--- Dataset content Enclosed Below ---

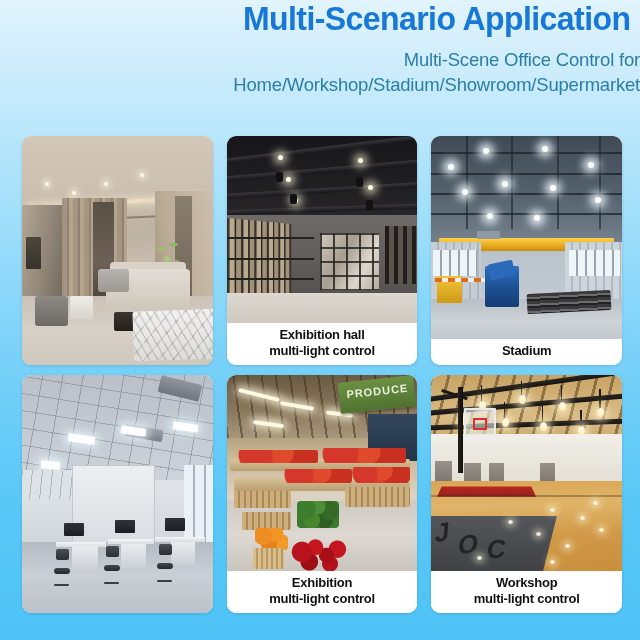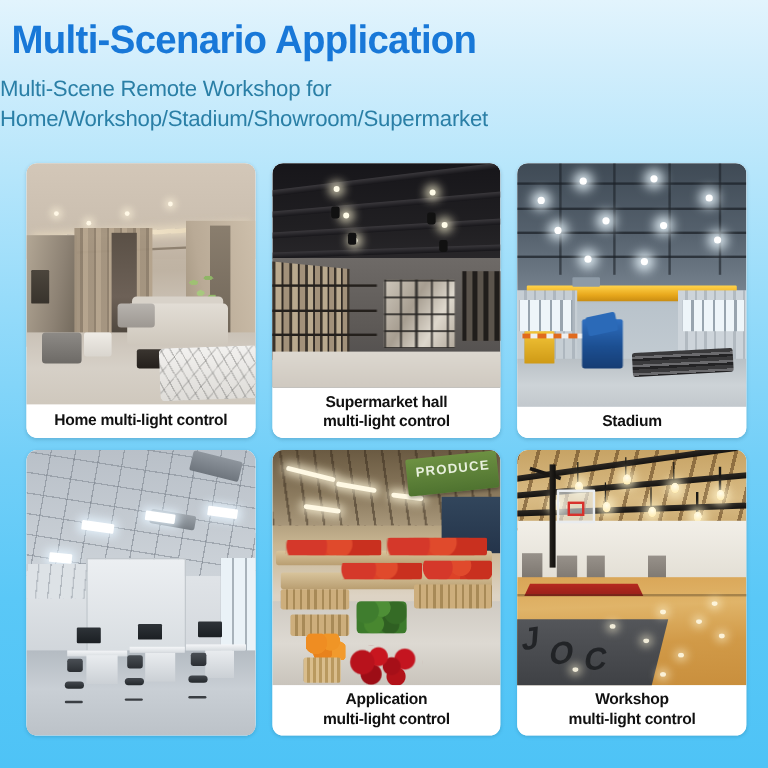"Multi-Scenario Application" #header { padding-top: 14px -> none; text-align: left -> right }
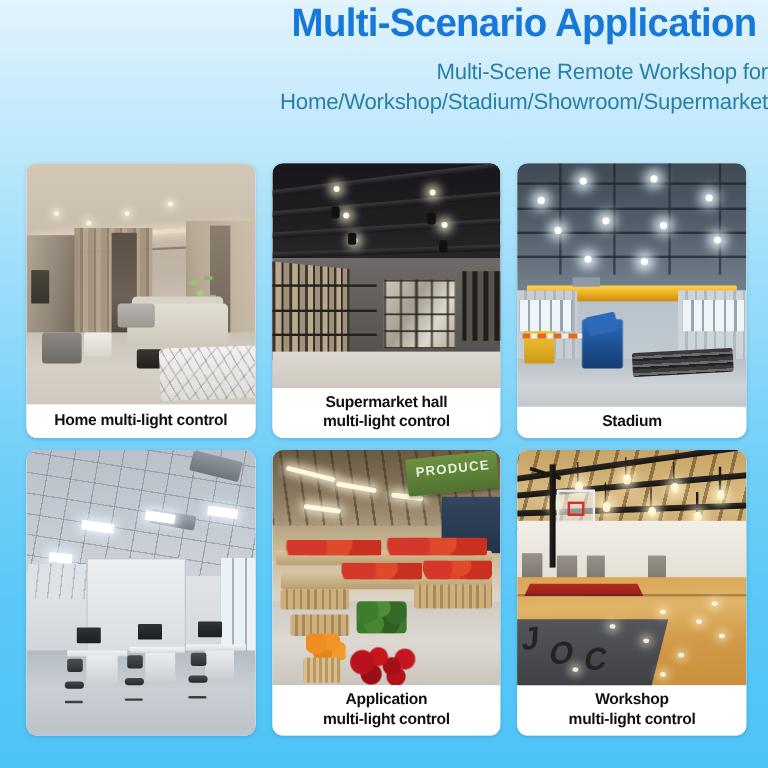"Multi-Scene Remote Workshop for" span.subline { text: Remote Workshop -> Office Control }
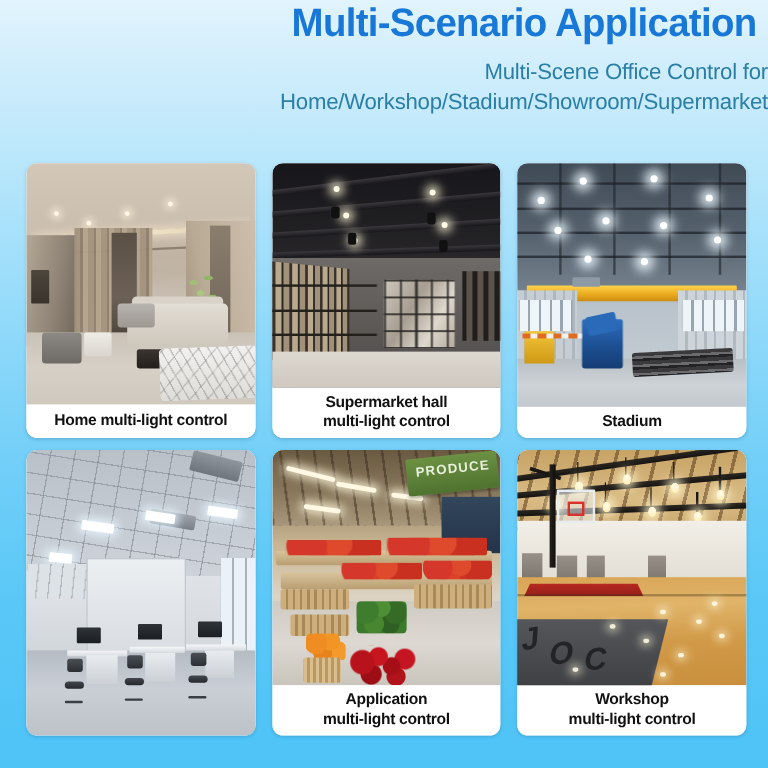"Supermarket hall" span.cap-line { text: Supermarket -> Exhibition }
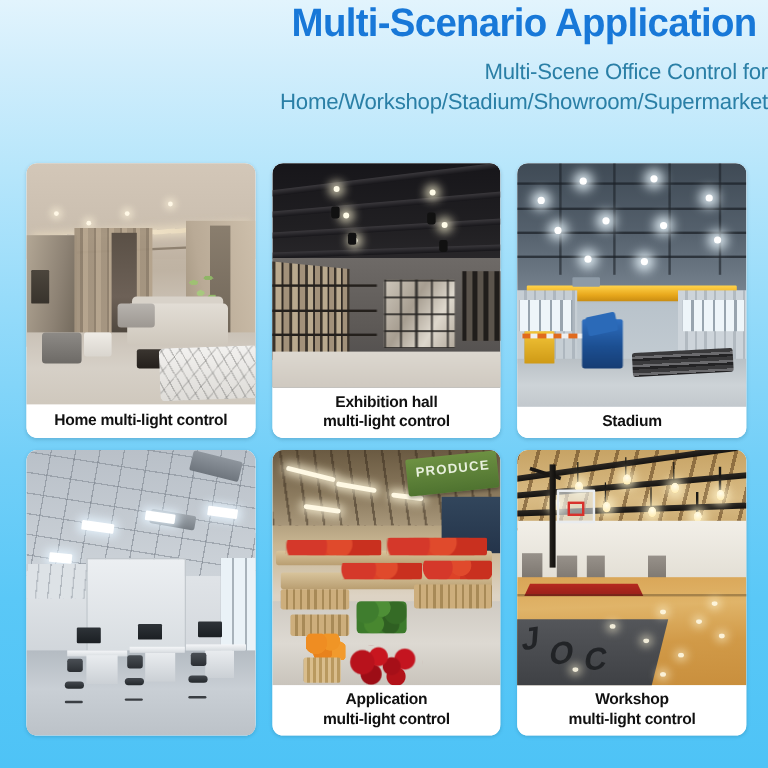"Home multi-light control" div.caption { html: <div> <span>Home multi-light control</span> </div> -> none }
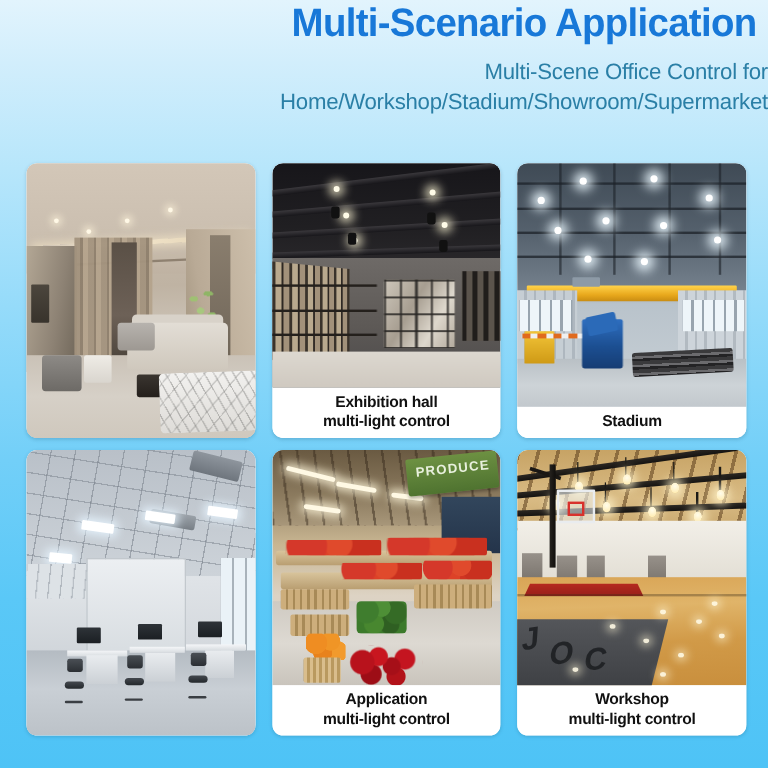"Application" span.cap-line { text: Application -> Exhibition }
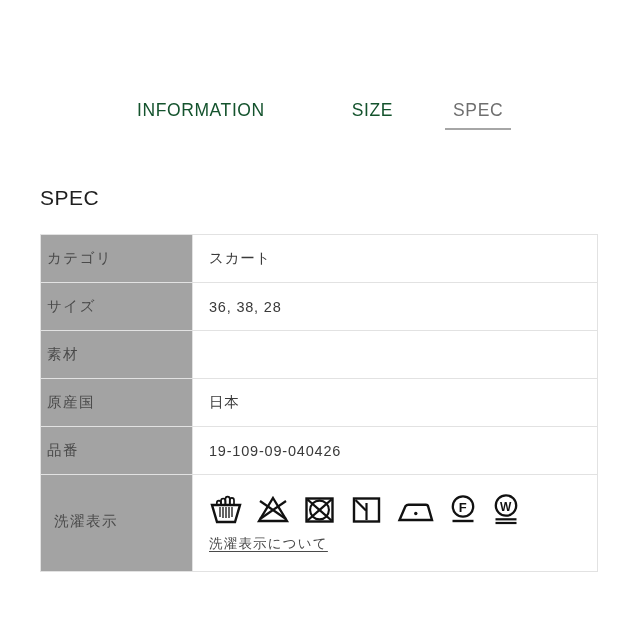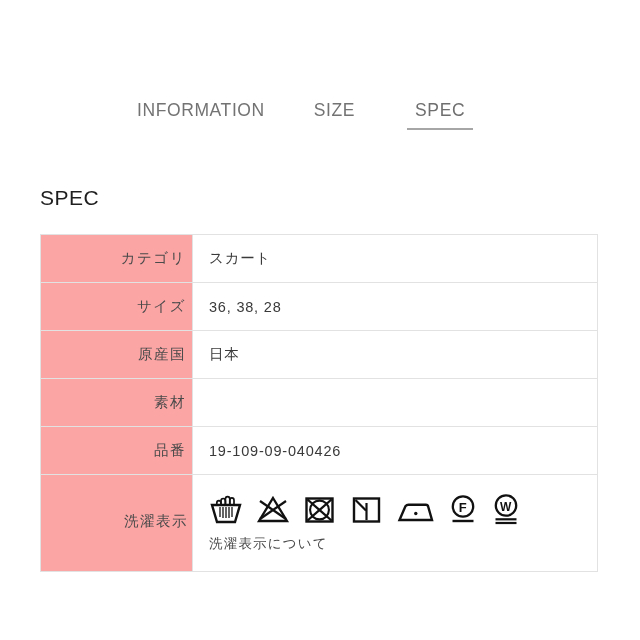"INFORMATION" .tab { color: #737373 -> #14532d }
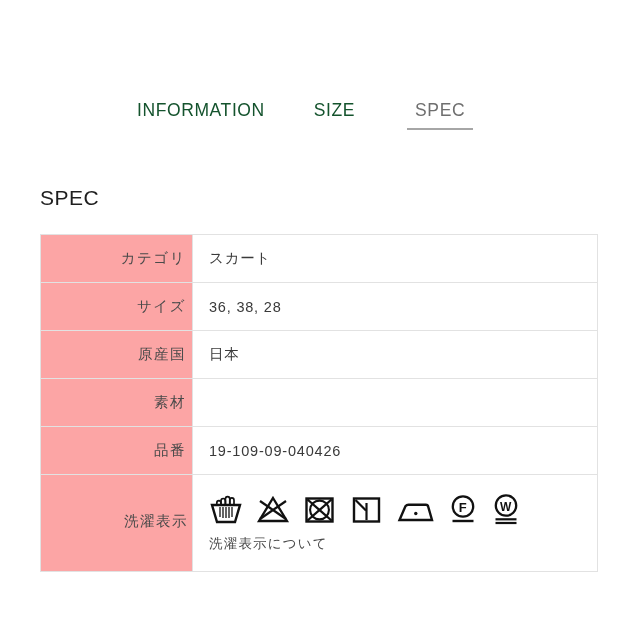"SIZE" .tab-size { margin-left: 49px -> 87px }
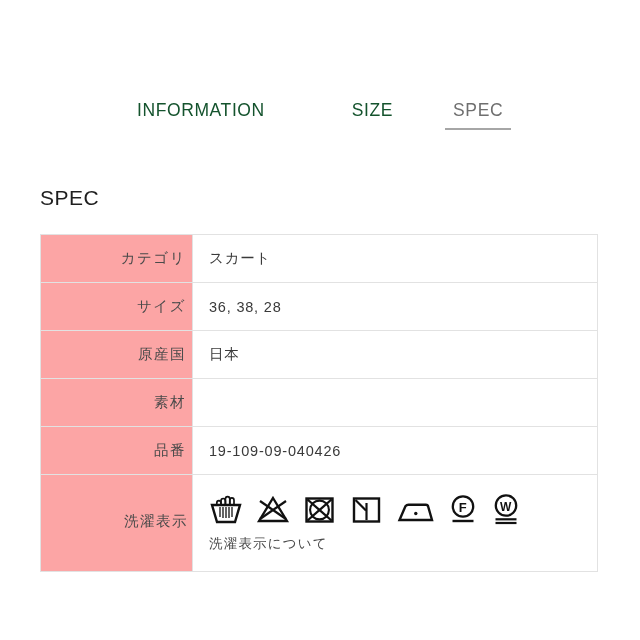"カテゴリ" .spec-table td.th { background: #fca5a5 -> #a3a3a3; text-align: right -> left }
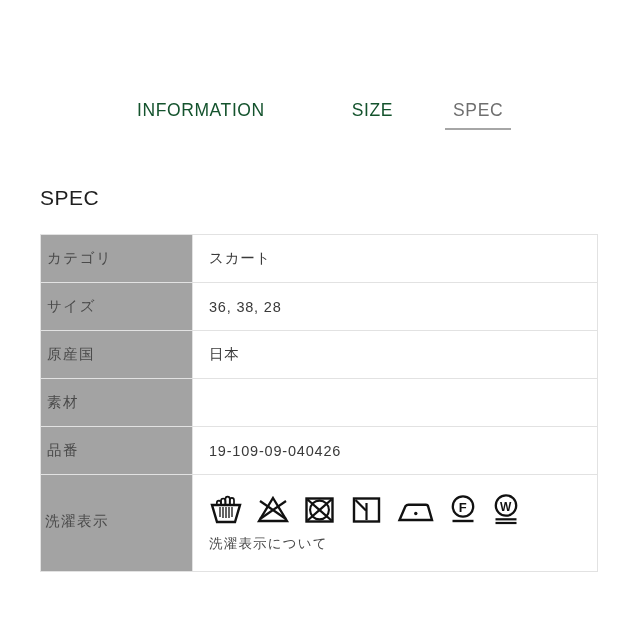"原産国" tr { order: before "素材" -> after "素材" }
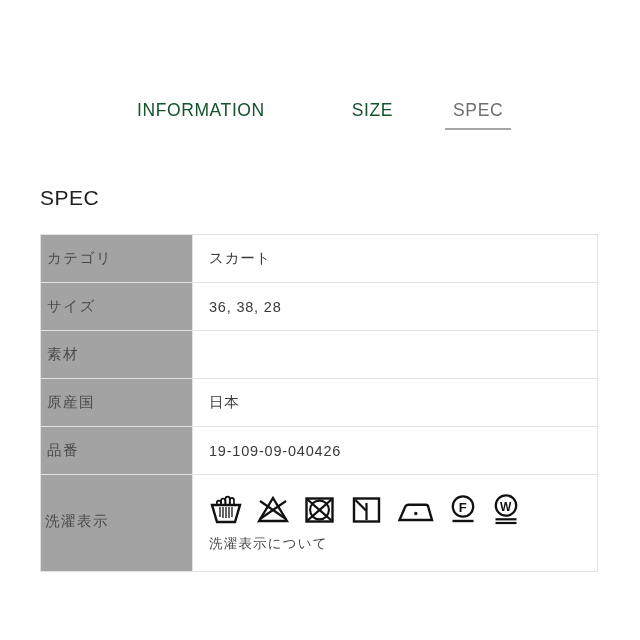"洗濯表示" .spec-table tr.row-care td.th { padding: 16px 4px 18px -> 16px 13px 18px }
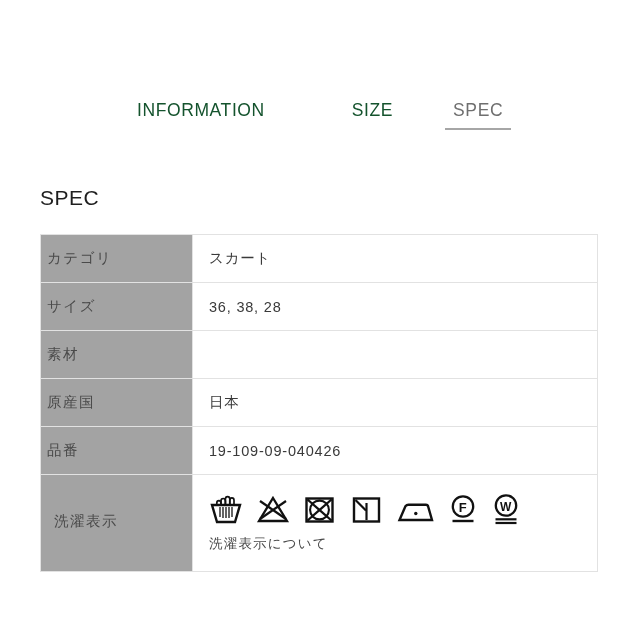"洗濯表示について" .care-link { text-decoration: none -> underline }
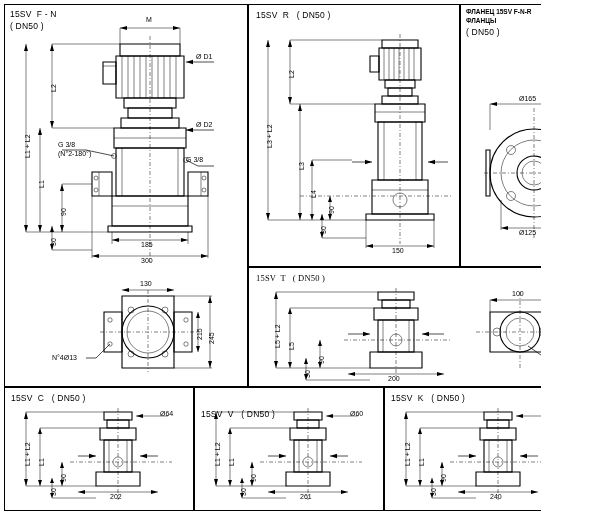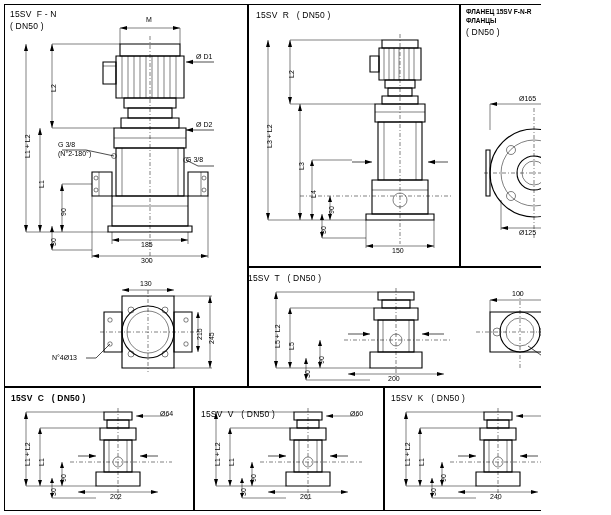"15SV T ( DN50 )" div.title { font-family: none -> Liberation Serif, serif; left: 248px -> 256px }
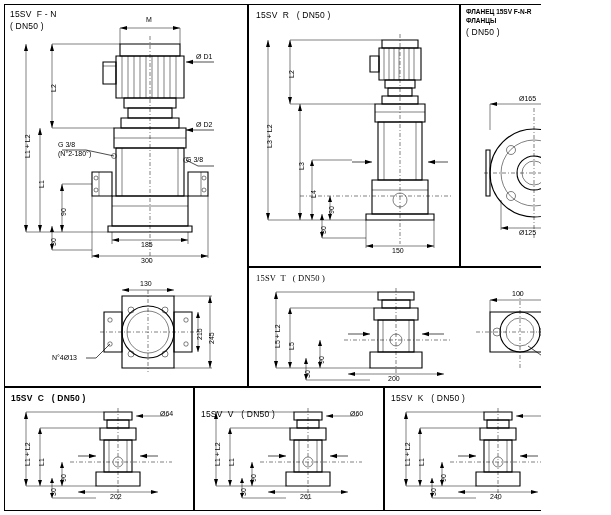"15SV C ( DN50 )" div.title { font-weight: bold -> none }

--- End of Enclosed Dataset content ---

# [Work task]
Could the data above be reproduced exactly, with the pictures left out?

# [Response for this exercise]
"Multi-Scenario Application" #header { padding-top: 14px -> none; text-align: left -> right }
"Multi-Scene Remote Workshop for" span.subline { text: Remote Workshop -> Office Control }
"Supermarket hall" span.cap-line { text: Supermarket -> Exhibition }
"Home multi-light control" div.caption { html: <div> <span>Home multi-light control</span> </div> -> none }
"Application" span.cap-line { text: Application -> Exhibition }
"INFORMATION" .tab { color: #737373 -> #14532d }
"SIZE" .tab-size { margin-left: 49px -> 87px }
"カテゴリ" .spec-table td.th { background: #fca5a5 -> #a3a3a3; text-align: right -> left }
"原産国" tr { order: before "素材" -> after "素材" }
"洗濯表示" .spec-table tr.row-care td.th { padding: 16px 4px 18px -> 16px 13px 18px }
"洗濯表示について" .care-link { text-decoration: none -> underline }
"15SV T ( DN50 )" div.title { font-family: none -> Liberation Serif, serif; left: 248px -> 256px }
"15SV C ( DN50 )" div.title { font-weight: bold -> none }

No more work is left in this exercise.